Exercise description -
Please find all lines containing "Resume" in the listing below and copy them.

Dataset extract -

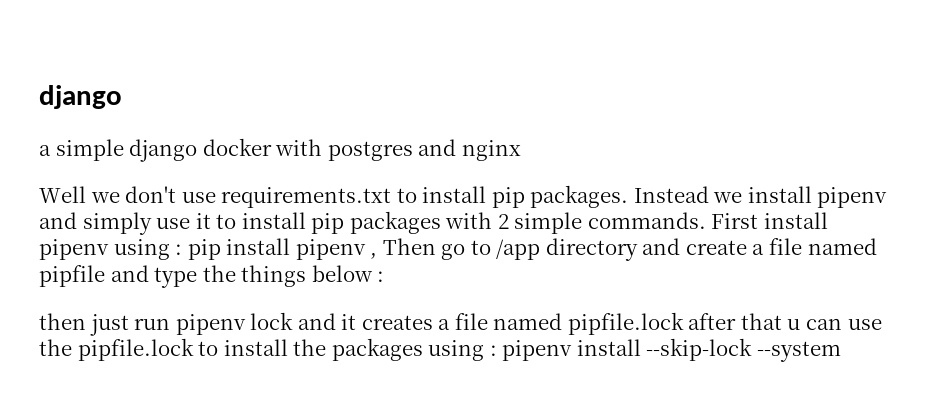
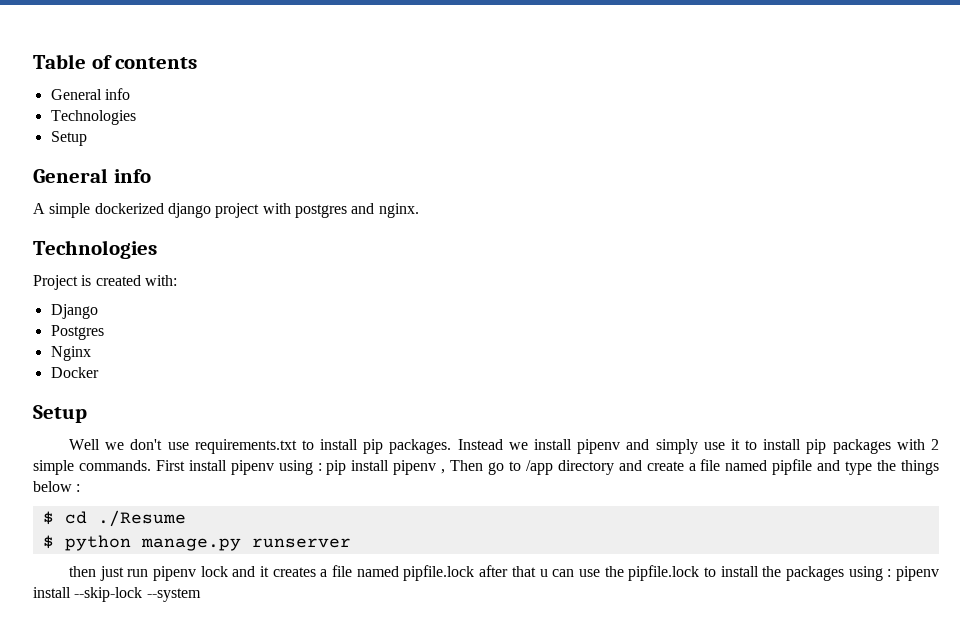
[39,85,122,109] [39,138,521,162] django // a simple django docker with postgres and nginx -> [33,54,198,69] [50,88,130,100] [50,110,136,125] [50,131,87,146] [33,168,151,183] [33,203,419,218] [33,240,157,259] [33,275,177,290] [50,304,98,319] [50,325,104,340] [50,346,91,361] [50,367,99,378] [33,405,87,423] Table of contents // General info // Technologies // Setup // General info // A simple dockerized django project with postgres and nginx. // Technologies // Project is created with: // Django // Postgres // Nginx // Docker // Setup
(385, 276) none -> [42,510,186,527] [42,535,351,551] // $ cd ./Resume // $ python manage.py runserver

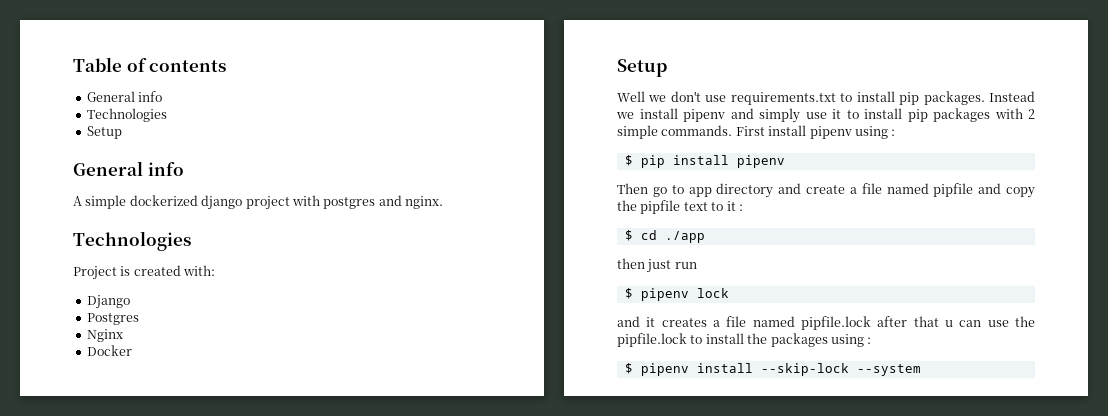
(322, 467) none -> [624,155,633,166] // $
[441,469,446,474] , -> (785, 161) //
[525,460,553,475] /app -> [688,187,712,197] app
[845,460,939,475] [33,481,81,492] [42,510,186,527] [42,535,351,551] type the things below : // $ cd ./Resume // $ python manage.py runserver -> [1006,187,1035,198] [617,200,743,214] [624,230,705,243] copy the pipfile text to it : // $ cd ./app
(149, 573) none -> [624,288,633,299] // $
(228, 571) none -> (729, 293) //
(892, 573) none -> [624,363,633,374] // $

Response to this exercise -
(385, 276) none -> [42,510,186,527] [42,535,351,551] // $ cd ./Resume // $ python manage.py runserver
[845,460,939,475] [33,481,81,492] [42,510,186,527] [42,535,351,551] type the things below : // $ cd ./Resume // $ python manage.py runserver -> [1006,187,1035,198] [617,200,743,214] [624,230,705,243] copy the pipfile text to it : // $ cd ./app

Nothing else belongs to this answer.